*GOAL OF THE EXERCISE*
An exact transcription of all the records below is required, without any images.

*SUPPLIED DATA*
§

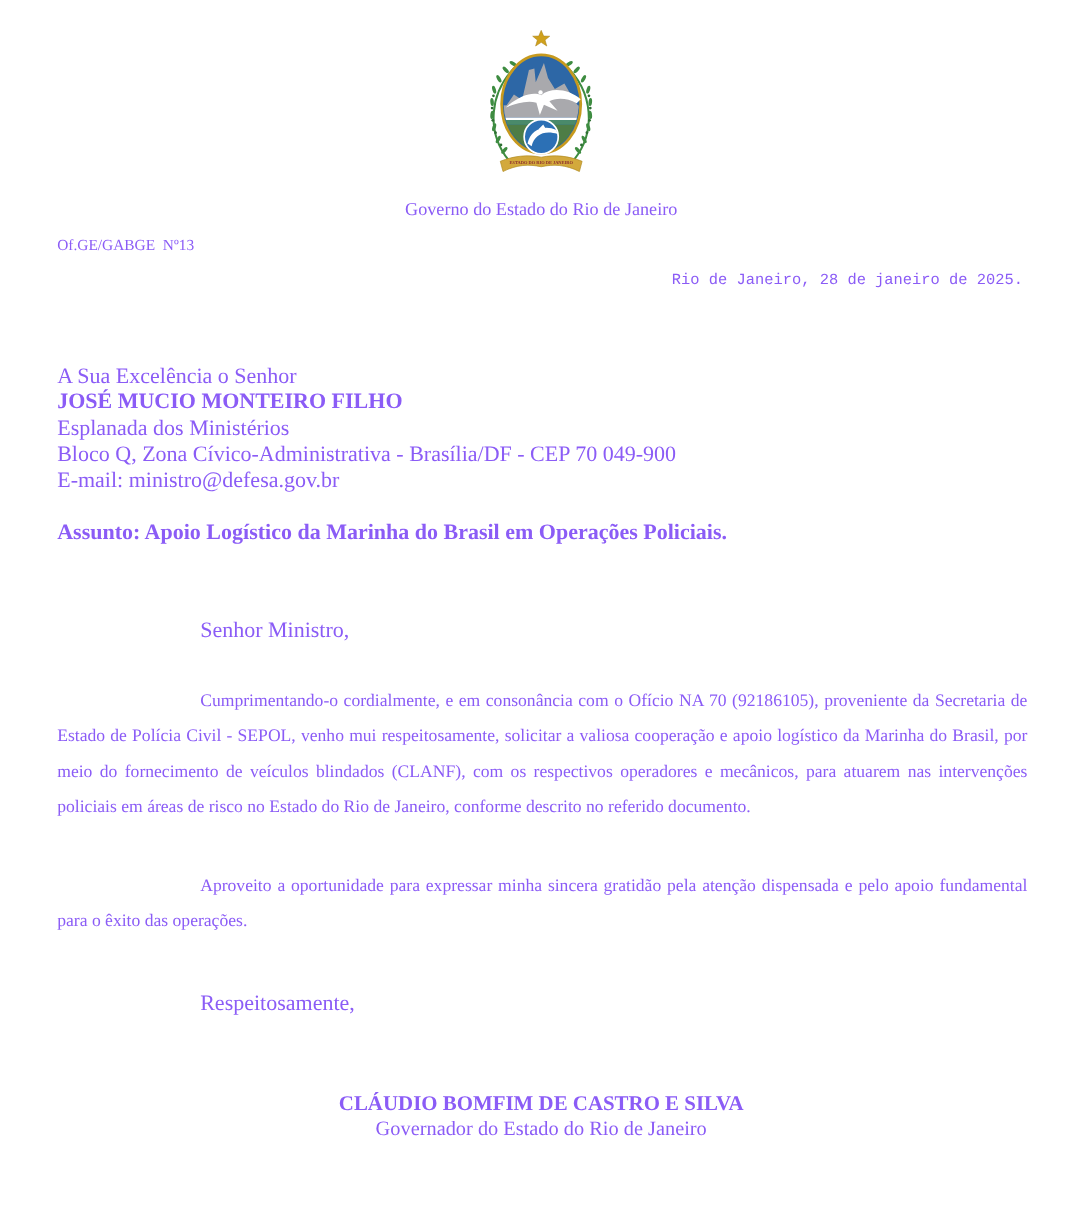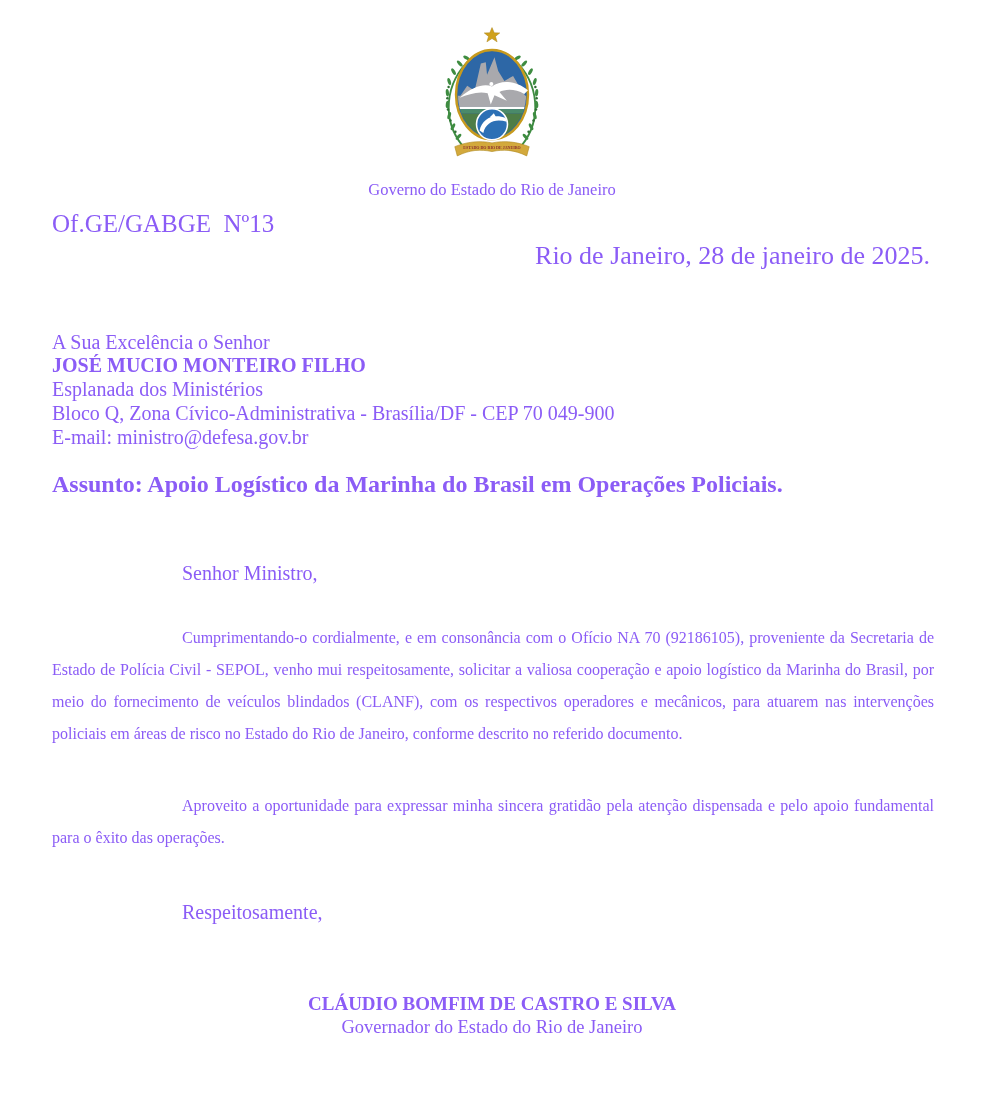--- a/index.html
+++ b/index.html
@@ -18,7 +18,7 @@
   .org-lines { text-align: center; margin-top: 16px; font-size: 16.5px; line-height: 28.5px; }
   .ref-line {
     margin: 6px 54px 0 52px;
-    font-size: 25px;
+    font-size: 14px;
     line-height: 25px;
     white-space: pre-wrap;
   }

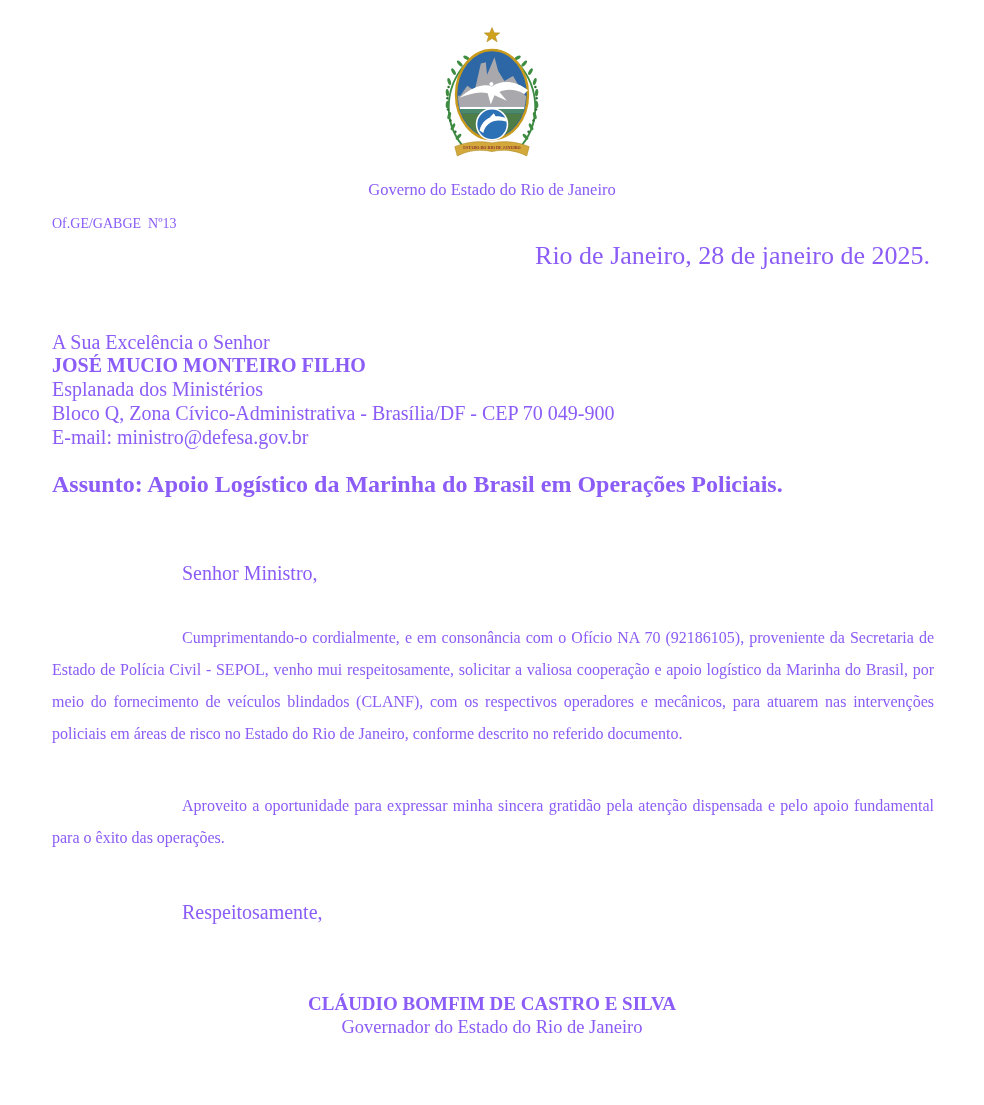--- a/index.html
+++ b/index.html
@@ -25,8 +25,9 @@
   .date-line {
     margin: 6px 54px 0 52px;
     text-align: right;
-    font-size: 26px;
+    font-size: 14px;
     line-height: 27px;
+    font-family: Liberation Mono, monospace;
   }
   .recipient {
     margin: 62px 54px 0 52px;

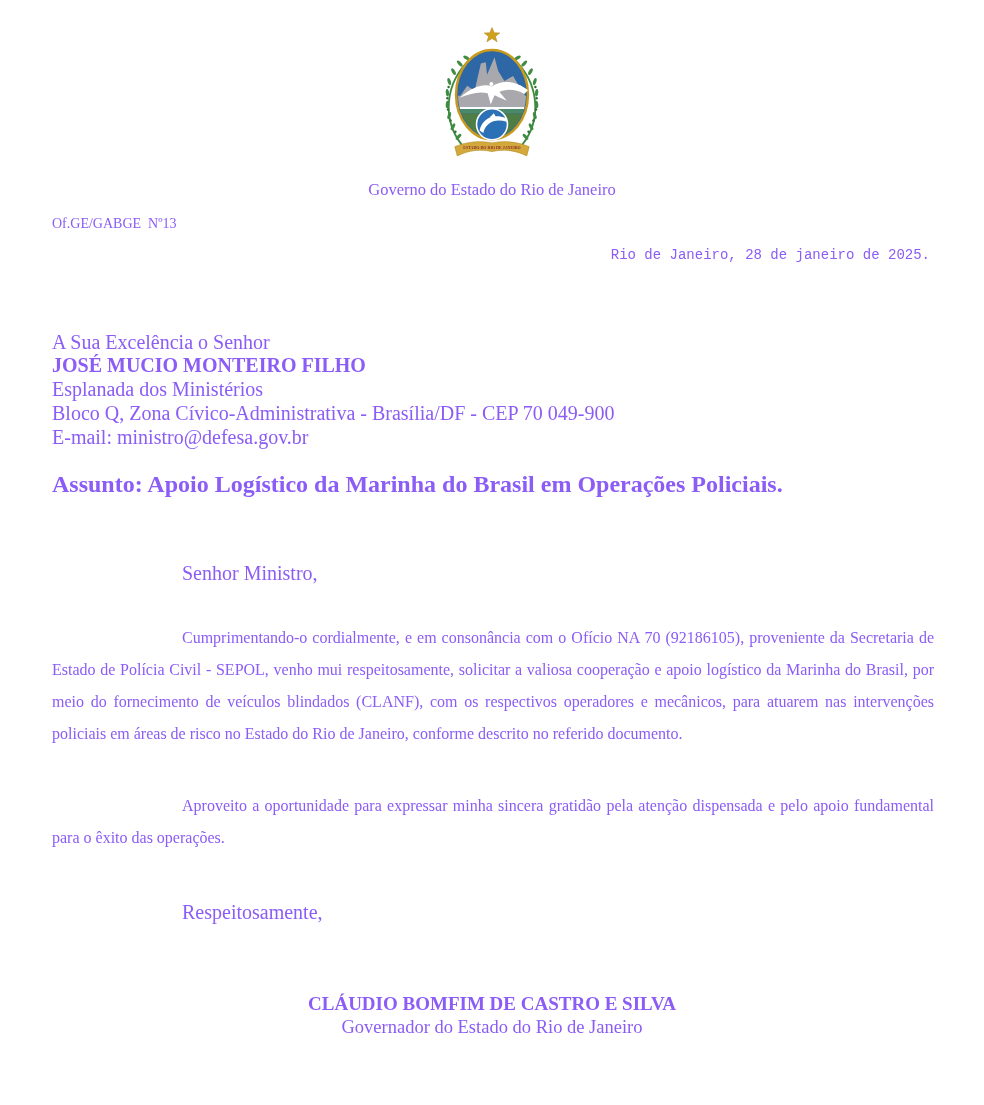--- a/index.html
+++ b/index.html
@@ -37,7 +37,7 @@
   .recipient .bold-name { font-weight: bold; }
   .subject-line {
     margin: 22px 54px 0 52px;
-    font-size: 24px;
+    font-size: 20px;
     font-weight: bold;
     line-height: 26px;
   }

§

*RESULT FOR THIS EXERCISE*
--- a/index.html
+++ b/index.html
@@ -18,7 +18,7 @@
   .org-lines { text-align: center; margin-top: 16px; font-size: 16.5px; line-height: 28.5px; }
   .ref-line {
     margin: 6px 54px 0 52px;
-    font-size: 25px;
+    font-size: 14px;
     line-height: 25px;
     white-space: pre-wrap;
   }

--- a/index.html
+++ b/index.html
@@ -25,8 +25,9 @@
   .date-line {
     margin: 6px 54px 0 52px;
     text-align: right;
-    font-size: 26px;
+    font-size: 14px;
     line-height: 27px;
+    font-family: Liberation Mono, monospace;
   }
   .recipient {
     margin: 62px 54px 0 52px;

--- a/index.html
+++ b/index.html
@@ -37,7 +37,7 @@
   .recipient .bold-name { font-weight: bold; }
   .subject-line {
     margin: 22px 54px 0 52px;
-    font-size: 24px;
+    font-size: 20px;
     font-weight: bold;
     line-height: 26px;
   }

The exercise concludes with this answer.